##### RECORDS SUPPLIED #####
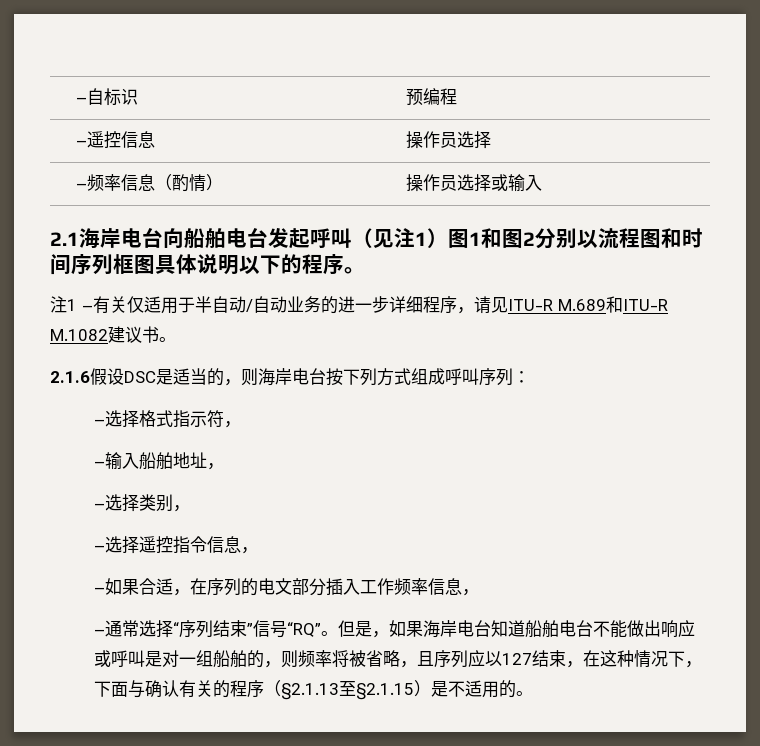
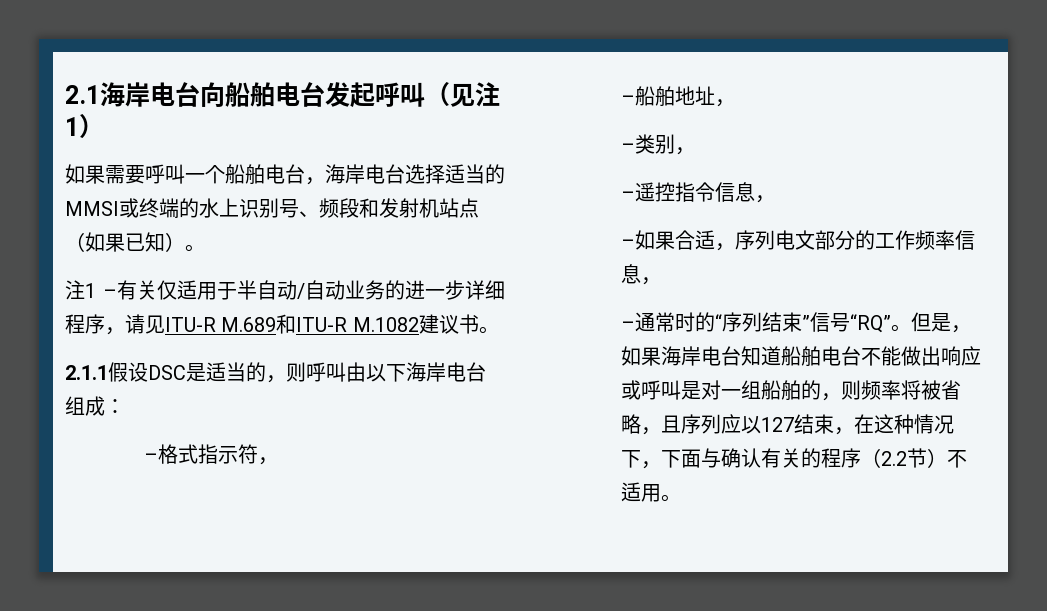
- –自标识 | 预编程
- –遥控信息 | 操作员选择
- –频率信息（酌情） | 操作员选择或输入
- 2.1海岸电台向船舶电台发起呼叫（见注1）图1和图2分别以流程图和时间序列框图具体说明以下的程序。
+ 2.1海岸电台向船舶电台发起呼叫（见注1）
+ 如果需要呼叫一个船舶电台，海岸电台选择适当的MMSI或终端的水上识别号、频段和发射机站点（如果已知）。
- 2.1.6假设DSC是适当的，则海岸电台按下列方式组成呼叫序列：
+ 2.1.1假设DSC是适当的，则呼叫由以下海岸电台组成：
- –选择格式指示符，
+ –格式指示符，
- –输入船舶地址，
+ –船舶地址，
- –选择类别，
+ –类别，
- –选择遥控指令信息，
+ –遥控指令信息，
- –如果合适，在序列的电文部分插入工作频率信息，
+ –如果合适，序列电文部分的工作频率信息，
- –通常选择“序列结束”信号“RQ”。
+ –通常时的“序列结束”信号“RQ”。
- 但是，如果海岸电台知道船舶电台不能做出响应或呼叫是对一组船舶的，则频率将被省略，且序列应以127结束，在这种情况下，下面与确认有关的程序（§2.1.13至§2.1.15）是不适用的。
+ 但是，如果海岸电台知道船舶电台不能做出响应或呼叫是对一组船舶的，则频率将被省略，且序列应以127结束，在这种情况下，下面与确认有关的程序（2.2节）不适用。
#####
§ GOAL OF THE EXERCISE: Retype all the data exactly; skip the pictures.

§ REPLY:
- –自标识 | 预编程
- –遥控信息 | 操作员选择
- –频率信息（酌情） | 操作员选择或输入
- 2.1海岸电台向船舶电台发起呼叫（见注1）图1和图2分别以流程图和时间序列框图具体说明以下的程序。
+ 2.1海岸电台向船舶电台发起呼叫（见注1）
+ 如果需要呼叫一个船舶电台，海岸电台选择适当的MMSI或终端的水上识别号、频段和发射机站点（如果已知）。
- 2.1.6假设DSC是适当的，则海岸电台按下列方式组成呼叫序列：
+ 2.1.1假设DSC是适当的，则呼叫由以下海岸电台组成：
- –选择格式指示符，
+ –格式指示符，
- –输入船舶地址，
+ –船舶地址，
- –选择类别，
+ –类别，
- –选择遥控指令信息，
+ –遥控指令信息，
- –如果合适，在序列的电文部分插入工作频率信息，
+ –如果合适，序列电文部分的工作频率信息，
- –通常选择“序列结束”信号“RQ”。
+ –通常时的“序列结束”信号“RQ”。
- 但是，如果海岸电台知道船舶电台不能做出响应或呼叫是对一组船舶的，则频率将被省略，且序列应以127结束，在这种情况下，下面与确认有关的程序（§2.1.13至§2.1.15）是不适用的。
+ 但是，如果海岸电台知道船舶电台不能做出响应或呼叫是对一组船舶的，则频率将被省略，且序列应以127结束，在这种情况下，下面与确认有关的程序（2.2节）不适用。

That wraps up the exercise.